Мамин голос: теплый, с легким южным акцентом, озабоченный, веселый, сочувствующий, здравый. Ее голос был моей связью с домом, сочетанием нот, почти перенятого тембра. До появления разногласий, расхождений во мнениях наши разговоры по скайпу длились час, два, три. Наслаждение от твоего же эха, на несколько ноток выше – полная гармония.


Певческую группу я любила по многим причинам. Она была без оправданий ностальгической, яркой связью с Америкой: половина песен, что мы пели, выбранных из огромного их числа самими же участниками, были американскими, которые я презирала прежде, из тех, под которые ешь гамбургер в «Вендис». Теперь я эти песни обожала, ходила по Кройцбергу, напевая их, а когда пела вместе с группой, комок вставал у меня в горле.

Еще это было личным способом пообщаться с немцами, не говоря по-немецки. Совместное пение – ваши голоса сливаются и взмывают вверх – может дать в смысле общения больше, чем разговор с этим человеком. Я начала любить и немецкие песни. Это успокаивало меня, поддерживало.

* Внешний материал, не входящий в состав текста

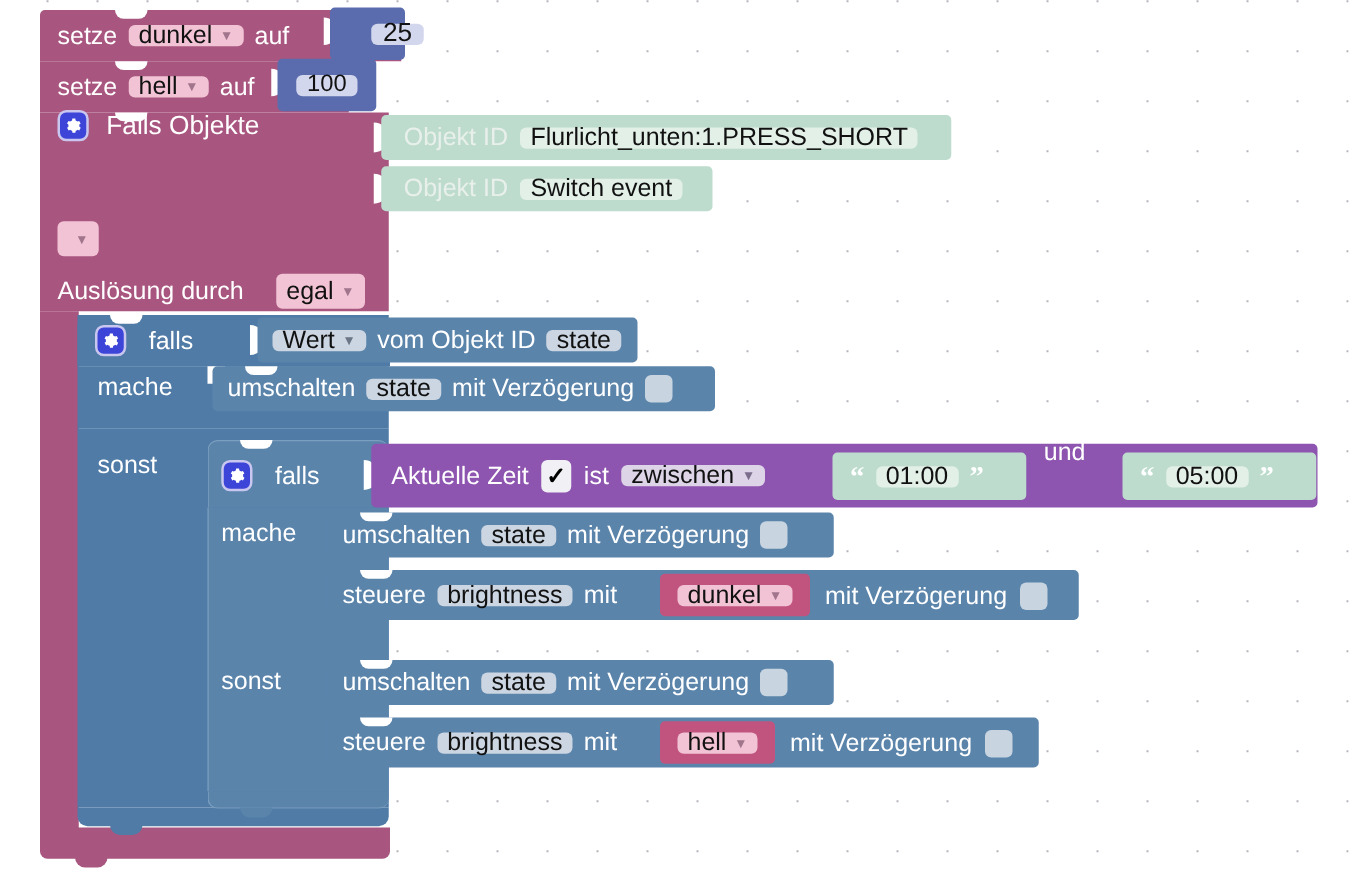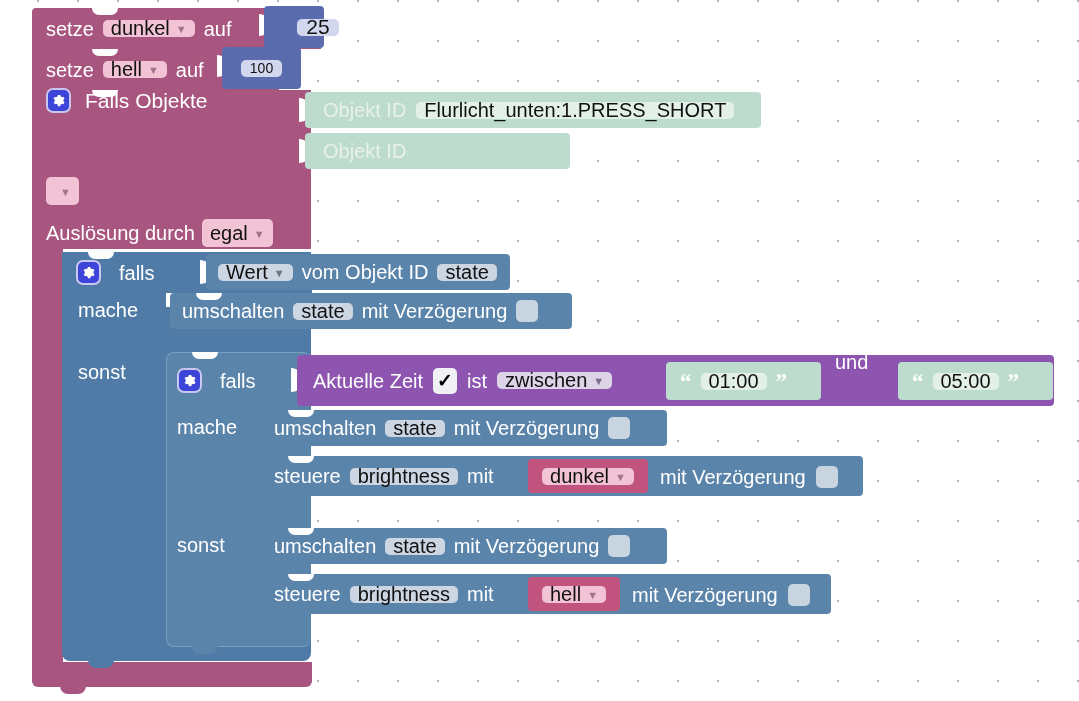"100" span.field { font-size: 14px -> 19px }
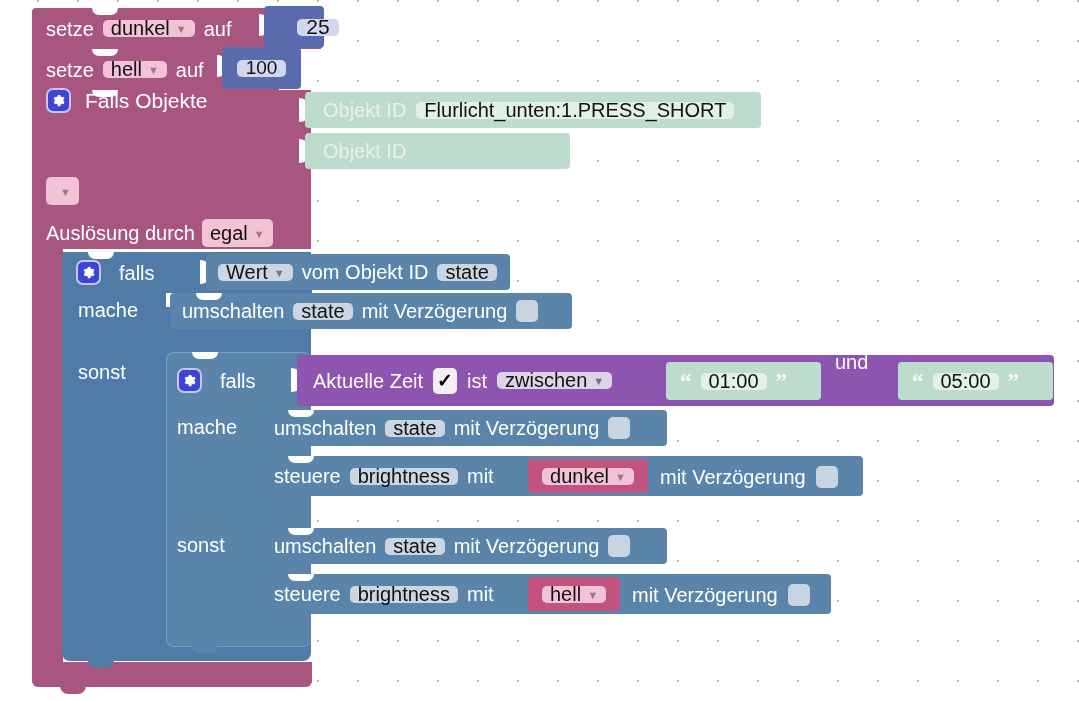"Switch event" span.field { html: none -> <span>Switch event</span> }
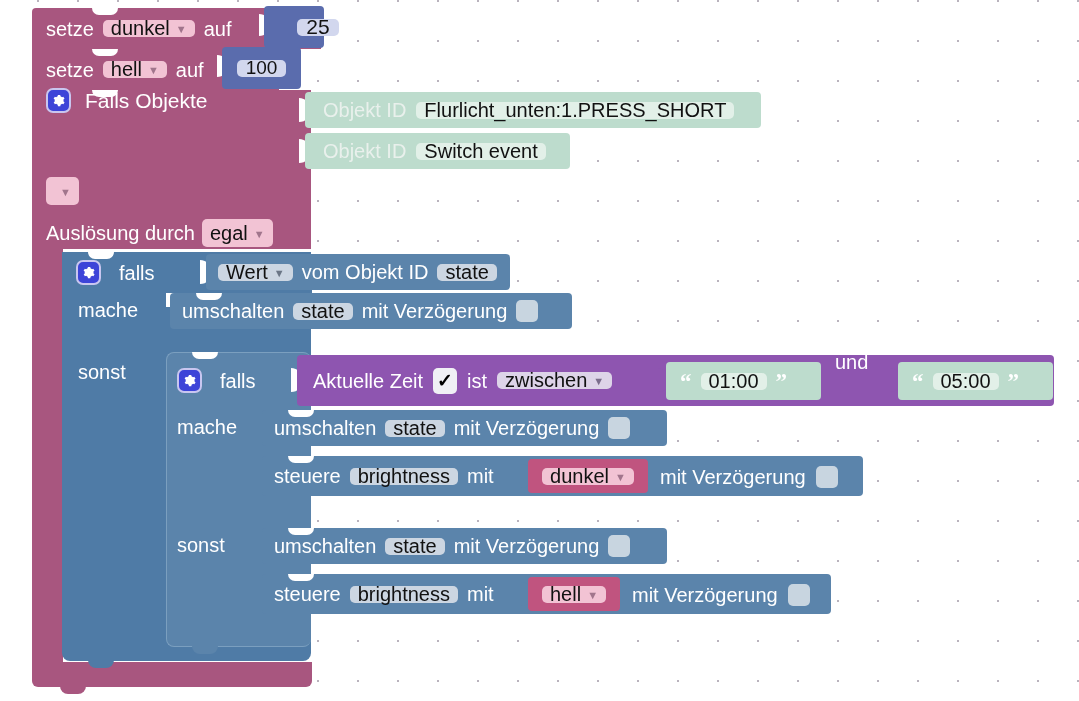"Auslösung durch" div.abs { gap: 7px -> 26px }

Подрастая, я всегда немного смущалась своего голоса. Но теперь мой голос звучал сильно, уверенно и ровно. В стране, где я постоянно шептала, сомневающаяся в немецком склонении при построении предложения или в правильности артикля, пела я громко.

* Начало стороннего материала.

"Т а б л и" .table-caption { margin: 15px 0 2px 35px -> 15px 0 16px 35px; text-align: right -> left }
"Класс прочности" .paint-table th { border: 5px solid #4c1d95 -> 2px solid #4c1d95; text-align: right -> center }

Именно в певческой группе я со временем познакомилась с Маттиасом, застенчивым кинодокументалистом, певшем с энтузиазмом тринадцатилетнего мальчишки на концерте Джастина Бибера. Вообще-то я почти не обращала на него внимания, пока как-то раз мы не сели рядом. Была какая-то нежность в том, как он держал листок с песней «Born to Be Wild» чуть-чуть дрожавшей рукой и не стал вытирать брызги моей слюны, случайно попавшие на бумагу. Как выпил за мое здоровье недорогого красного вина, которое певческая группа пила вместе, глядя друг другу в глаза в соответствии с немецкой традицией. Как прекрасно он вел вторым голосом. Он вырос в Восточной Германии и совершенно не любил США. Мне это понравилось. В его квартире на первом этаже, в Западном Берлине, в тихом уголке Шёнеберга, жила собака по кличке Мартин Лютер, и через год после нашего первого с Маттиасом поцелуя – в метро, на обратном пути домой после спевки – я переехала к нему. Он часто работал допоздна в студии в центре, которую делил с другими киношниками, и в моем распоряжении оставались собака и квартира, где я наблюдала, как желтеет липа в саду, занималась с Мартином Лютером и репетировала свои роли.


У Маттиаса был вид тихого человека, понесшего утрату, хотя никто из его друзей или членов семьи не умер, за исключением бабушки с материнской стороны. Он был неисправимый романтик, снимавший фильмы о жизни фермеров в Румынии, об исчезающих языках и рушащихся церквях. В первый раз мы поссорились из-за американского фермерства: я поймала себя на том, что защищаю полномасштабное индустриальное фермерство, против которого обычно выступала. Наивное упорство Маттиаса, будто к 2030 году можно достичь стопроцентно органического сельского хозяйства, и его намеки, что этому мешает американская погоня за прибылями, превратили меня в рупор моего деда, защищающего использование инсектицидов и дотации на выращивание кукурузы.